У всех без исключения на груди был приколот значок — большой лиловый искусственный цветок глицинии, все без исключения несли объемистую поклажу. Все пожилые, под шестьдесят. Женщин вроде бы большинство. Мужчины одеты по-европейски, женщины в праздничных кимоно.
Бесстрастные, морщинистые, загорелые лица, причудливо контрастируя со скромными выходными кимоно, безошибочно выдавали в них крестьянок. Попадались мужчины в кепках, в старомодных коротких пальто, некоторые в обеих руках несли узлы, завернутые в фуросики. Почти у всех были большие виниловые чемоданы и узелки. Сюхэй, ожидавший встретить группу, состоящую только из женщин, с удивлением увидел, что почти половину отряда составляли мужчины.
— Сюхэй-сан! — неожиданно послышалось рядом. Сюхэй опомнился. Перед ним, сощурив глаза в улыбке, низкорослая, в светлом кимоно, со значком на груди, стояла невестка О-Хацу с чемоданом в руках.

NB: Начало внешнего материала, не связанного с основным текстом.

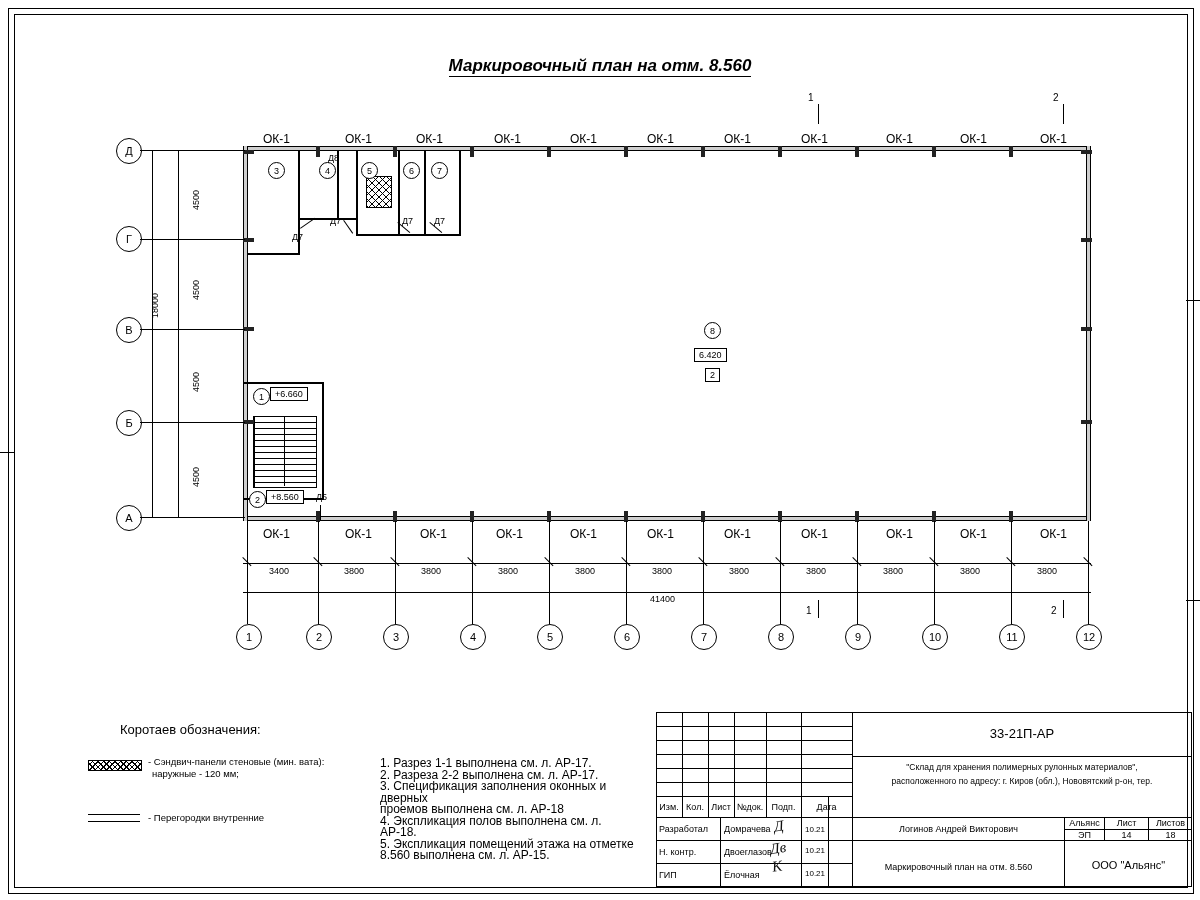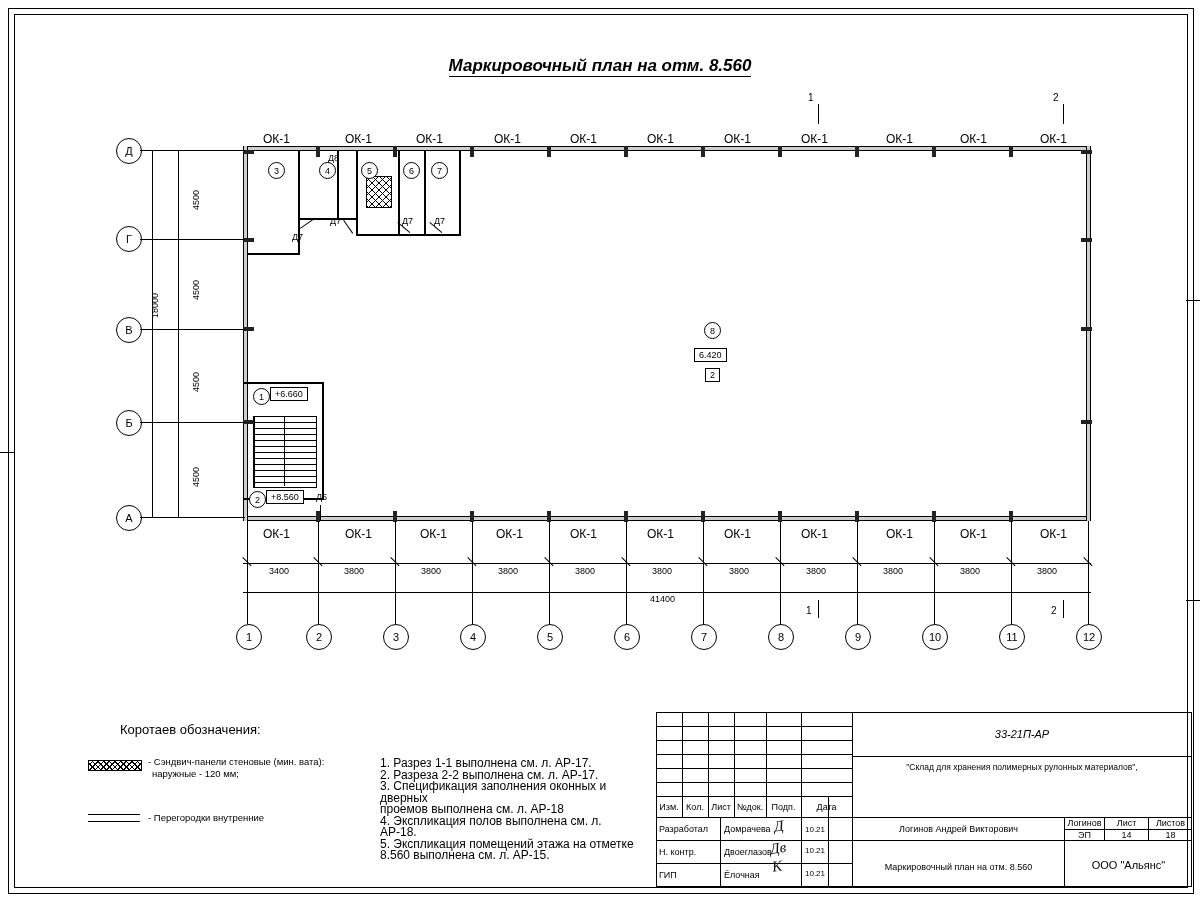--- a/index.html
+++ b/index.html
@@ -370,7 +370,7 @@
     <div class="sig" style="left:114px;top:128px;">Дв</div>
     <div class="sig" style="left:116px;top:146px;">К</div>
 
-    <div class="cell" style="left:197px;top:12px;width:338px;height:20px;font-size:11px;font-style:italic;">33-21П-АР</div>
+    <div class="cell" style="left:197px;top:12px;width:338px;height:20px;font-size:13px;">33-21П-АР</div>
     <div class="cell" style="left:197px;top:48px;width:338px;height:14px;font-size:8.5px;">"Склад для хранения полимерных рулонных материалов",</div>
 
     <div class="cell" style="left:197px;top:108px;width:211px;height:18px;font-size:9px;">Логинов Андрей Викторович</div>

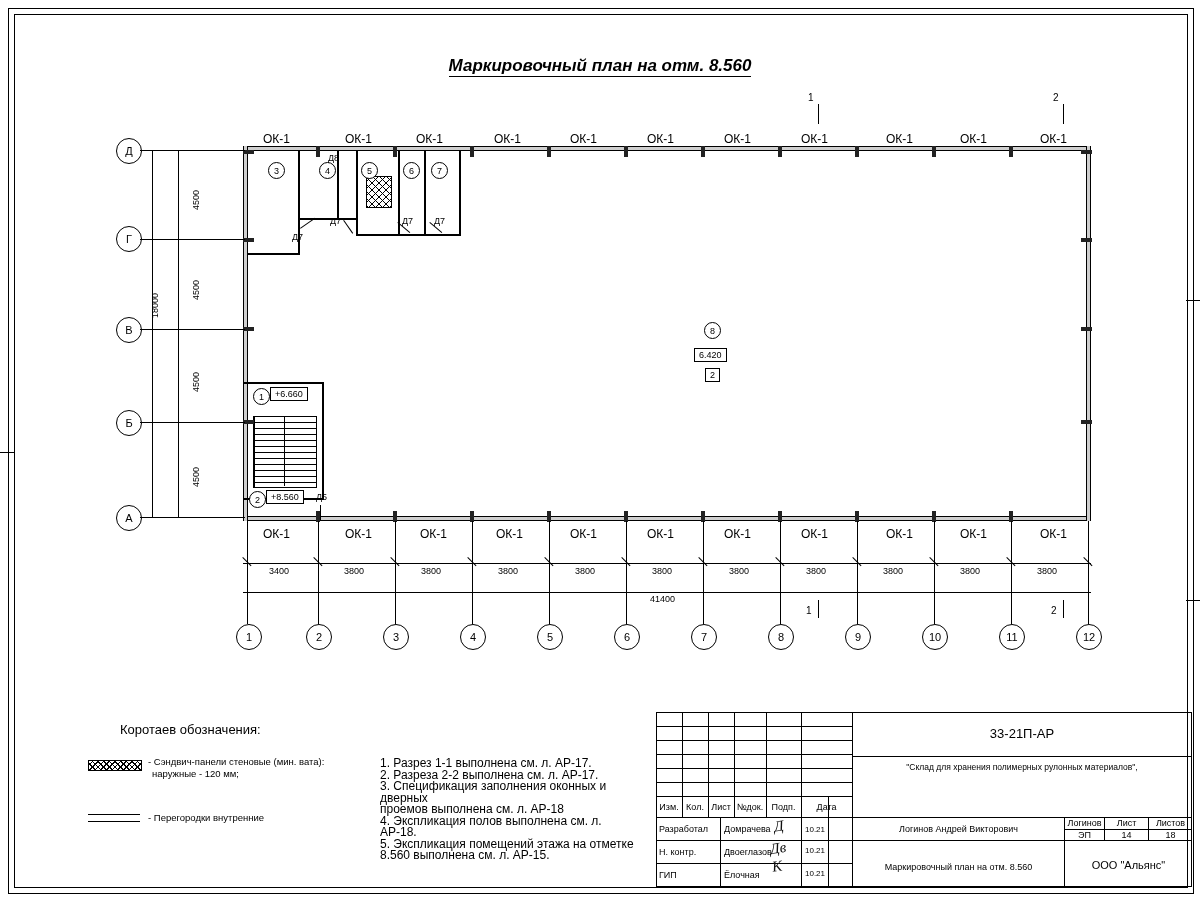--- a/index.html
+++ b/index.html
@@ -372,6 +372,7 @@
 
     <div class="cell" style="left:197px;top:12px;width:338px;height:20px;font-size:13px;">33-21П-АР</div>
     <div class="cell" style="left:197px;top:48px;width:338px;height:14px;font-size:8.5px;">"Склад для хранения полимерных рулонных материалов",</div>
+    <div class="cell" style="left:197px;top:62px;width:338px;height:14px;font-size:8.5px;">расположенного по адресу: г. Киров (обл.), Нововятский р-он, тер.</div>
 
     <div class="cell" style="left:197px;top:108px;width:211px;height:18px;font-size:9px;">Логинов Андрей Викторович</div>
     <div class="cell" style="left:197px;top:145px;width:211px;height:20px;font-size:9px;">Маркировочный план на отм. 8.560</div>

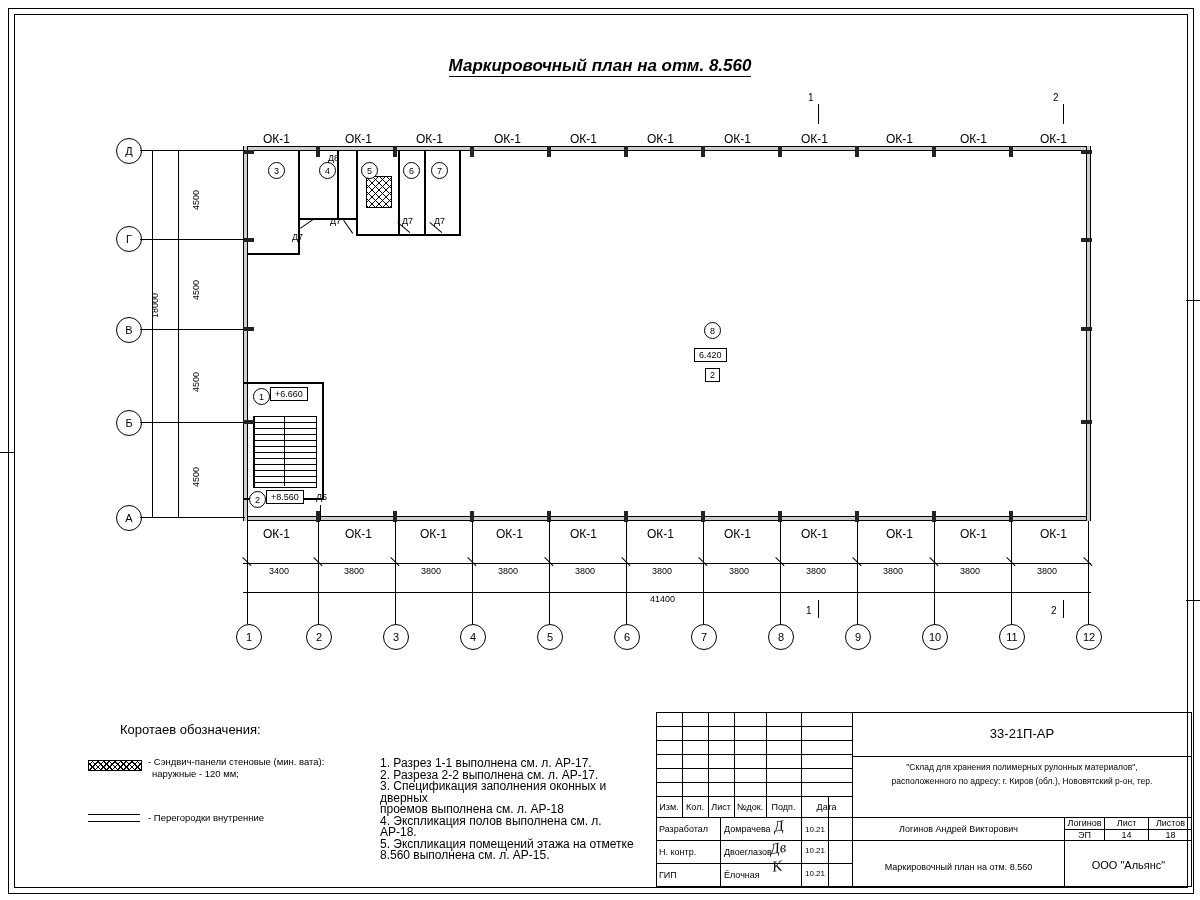--- a/index.html
+++ b/index.html
@@ -377,7 +377,7 @@
     <div class="cell" style="left:197px;top:108px;width:211px;height:18px;font-size:9px;">Логинов Андрей Викторович</div>
     <div class="cell" style="left:197px;top:145px;width:211px;height:20px;font-size:9px;">Маркировочный план на отм. 8.560</div>
 
-    <div class="cell" style="left:409px;top:105px;width:39px;height:12px;font-size:9px;">Логинов</div>
+    <div class="cell" style="left:409px;top:105px;width:39px;height:12px;font-size:9px;">Альянс</div>
     <div class="cell" style="left:449px;top:105px;width:43px;height:12px;font-size:9px;">Лист</div>
     <div class="cell" style="left:493px;top:105px;width:43px;height:12px;font-size:9px;">Листов</div>
     <div class="cell" style="left:409px;top:117px;width:39px;height:11px;font-size:9px;">ЭП</div>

В последний раз он видел ее три года назад на похоронах жены.
Сюхэй почти силой вырвал у нее чемодан и зашагал рядом в конце колонны, извиняясь за опоздание и объясняя, что решил подождать ее здесь, по пути на автобус.
— А я уже беспокоилась, думала — не придете… Ведь я привезла вам моти… — Узелок с моти любезно согласился поднести один мужчина из их отряда. — Поскорее разберите их и сразу же положите в воду, ведь погода на дворе теплая… — говорила невестка.
Сюхэй с состраданием глядел на невестку, тащившуюся в самом конце колонны, и ему чудилось, словно на него веет ароматом родной земли.